La NHTSA a envoyé à Tesla un questionnaire pour demander comment le véhicule pouvait respecter les règles fédérales exigeant une freinage à pied. L'agence a fixé une date limite de réponse fin septembre. Des infractions continues pourraient entraîner des sanctions allant jusqu'à 139 millions de dollars.
Tesla a certifié en auto-certification que ses Cybercab respectent les réglementations standard américaines en matière de sécurité routière avant de commencer une exploitation limitée à Austin, une procédure courante pour les constructeurs automobiles.

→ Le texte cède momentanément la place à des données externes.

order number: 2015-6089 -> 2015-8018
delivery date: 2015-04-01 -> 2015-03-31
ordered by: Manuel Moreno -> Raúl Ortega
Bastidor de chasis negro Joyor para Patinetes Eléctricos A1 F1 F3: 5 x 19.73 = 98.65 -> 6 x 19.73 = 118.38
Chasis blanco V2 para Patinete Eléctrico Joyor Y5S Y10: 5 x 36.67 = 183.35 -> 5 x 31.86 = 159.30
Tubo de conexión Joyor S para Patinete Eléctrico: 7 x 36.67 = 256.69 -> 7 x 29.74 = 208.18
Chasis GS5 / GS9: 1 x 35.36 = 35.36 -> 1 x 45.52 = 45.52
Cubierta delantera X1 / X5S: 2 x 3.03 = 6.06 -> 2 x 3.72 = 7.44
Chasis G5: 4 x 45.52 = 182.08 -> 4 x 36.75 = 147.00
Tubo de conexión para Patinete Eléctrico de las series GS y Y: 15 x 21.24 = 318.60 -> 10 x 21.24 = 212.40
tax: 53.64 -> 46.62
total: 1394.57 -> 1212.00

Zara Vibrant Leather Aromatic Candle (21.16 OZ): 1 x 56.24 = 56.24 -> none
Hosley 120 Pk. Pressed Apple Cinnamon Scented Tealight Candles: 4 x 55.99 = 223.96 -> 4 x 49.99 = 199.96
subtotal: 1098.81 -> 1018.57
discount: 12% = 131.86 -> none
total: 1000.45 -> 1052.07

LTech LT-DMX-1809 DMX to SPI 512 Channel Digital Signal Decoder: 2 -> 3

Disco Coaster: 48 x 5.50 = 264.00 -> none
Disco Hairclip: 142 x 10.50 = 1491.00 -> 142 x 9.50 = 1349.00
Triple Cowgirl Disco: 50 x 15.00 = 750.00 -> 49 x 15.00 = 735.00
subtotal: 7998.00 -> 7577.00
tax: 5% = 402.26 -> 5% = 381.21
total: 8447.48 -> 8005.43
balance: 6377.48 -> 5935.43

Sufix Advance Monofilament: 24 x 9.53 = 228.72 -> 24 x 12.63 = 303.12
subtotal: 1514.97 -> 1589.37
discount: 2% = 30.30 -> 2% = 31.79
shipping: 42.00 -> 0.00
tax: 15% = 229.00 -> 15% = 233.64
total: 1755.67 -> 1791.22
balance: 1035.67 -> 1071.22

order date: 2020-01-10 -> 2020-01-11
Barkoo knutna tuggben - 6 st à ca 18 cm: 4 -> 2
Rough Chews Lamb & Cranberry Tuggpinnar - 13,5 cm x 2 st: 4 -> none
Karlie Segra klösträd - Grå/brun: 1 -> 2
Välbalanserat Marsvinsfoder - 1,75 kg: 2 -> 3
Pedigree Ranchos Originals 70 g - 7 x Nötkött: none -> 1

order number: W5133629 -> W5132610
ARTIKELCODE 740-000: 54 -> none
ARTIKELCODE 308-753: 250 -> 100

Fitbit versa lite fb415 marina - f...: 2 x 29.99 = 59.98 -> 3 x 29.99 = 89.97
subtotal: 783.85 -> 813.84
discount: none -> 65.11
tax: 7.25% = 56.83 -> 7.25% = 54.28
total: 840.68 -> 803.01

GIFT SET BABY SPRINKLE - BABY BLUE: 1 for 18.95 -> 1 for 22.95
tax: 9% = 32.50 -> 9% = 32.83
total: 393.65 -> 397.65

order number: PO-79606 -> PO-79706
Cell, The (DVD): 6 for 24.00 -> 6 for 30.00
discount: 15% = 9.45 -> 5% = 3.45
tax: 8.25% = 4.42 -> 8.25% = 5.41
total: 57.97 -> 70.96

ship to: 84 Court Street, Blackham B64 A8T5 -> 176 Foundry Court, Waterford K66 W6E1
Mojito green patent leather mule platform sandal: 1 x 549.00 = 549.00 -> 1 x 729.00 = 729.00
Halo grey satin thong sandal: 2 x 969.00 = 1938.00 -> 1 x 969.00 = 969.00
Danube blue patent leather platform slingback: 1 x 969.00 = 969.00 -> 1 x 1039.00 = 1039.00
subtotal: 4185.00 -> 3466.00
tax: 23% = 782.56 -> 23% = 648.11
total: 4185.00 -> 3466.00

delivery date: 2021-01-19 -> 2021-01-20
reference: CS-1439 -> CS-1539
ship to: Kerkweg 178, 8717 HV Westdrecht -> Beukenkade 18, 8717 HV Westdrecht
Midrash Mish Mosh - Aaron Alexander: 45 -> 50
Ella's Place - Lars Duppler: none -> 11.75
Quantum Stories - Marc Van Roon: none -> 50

La NHTSA a immédiatement émis des objections, soulignant que pratiquement tous les véhicules circulant sur les routes américaines doivent être équipés à la fois d'un volant et de pédales.
Le régulateur permet cependant une exemption : après réexamen, les entreprises peuvent demander l'autorisation de mettre sur les routes américaines jusqu'à 2 500 véhicules sans volant. La filiale d'Amazon, Zoox, a obtenu cette autorisation pour les poches de passagers qu'elle exploite à Las Vegas et San Francisco. Tesla n'a pas demandé d'exemption.
Certains utilisateurs de Cybercab ont déclaré avoir vu des contrôles affichés sur l'écran du véhicule lors de leur entrée, mais ces entrées semblaient irrégulières. Tesla pourrait considérer que l'interface basée sur l'affichage est suffisante pour respecter les exigences de la NHTSA.
En attendant, l'opérateur rival Robotaxi, Waymo, a conservé des éléments de commande sur des milliers de véhicules sans pilote, permettant à la police ou aux services de secours de prendre le contrôle en cas de besoin.
Elon Musk a longtemps déclaré que la conduite autonome et les robots humanoïdes définiront l’avenir de Tesla. A la différence de Waymo et d’autres développeurs de Robotaxi, Tesla s’appuie exclusivement sur des caméras et non sur des systèmes radar laser coûteux pour percevoir son environnement. Cette approche ne faisant appel qu’à des caméras est moins coûteuse, mais a été critiquée par les experts et les concurrents comme insuffisamment sûre. Musk continue d’affirmer que les caméras sont suffisantes.
Malgré les annonces nombreuses du milliardaire de la technologie, Tesla n'a jusqu'à présent déployé qu'un petit nombre de voitures autonomes non surveillées sur les routes publiques.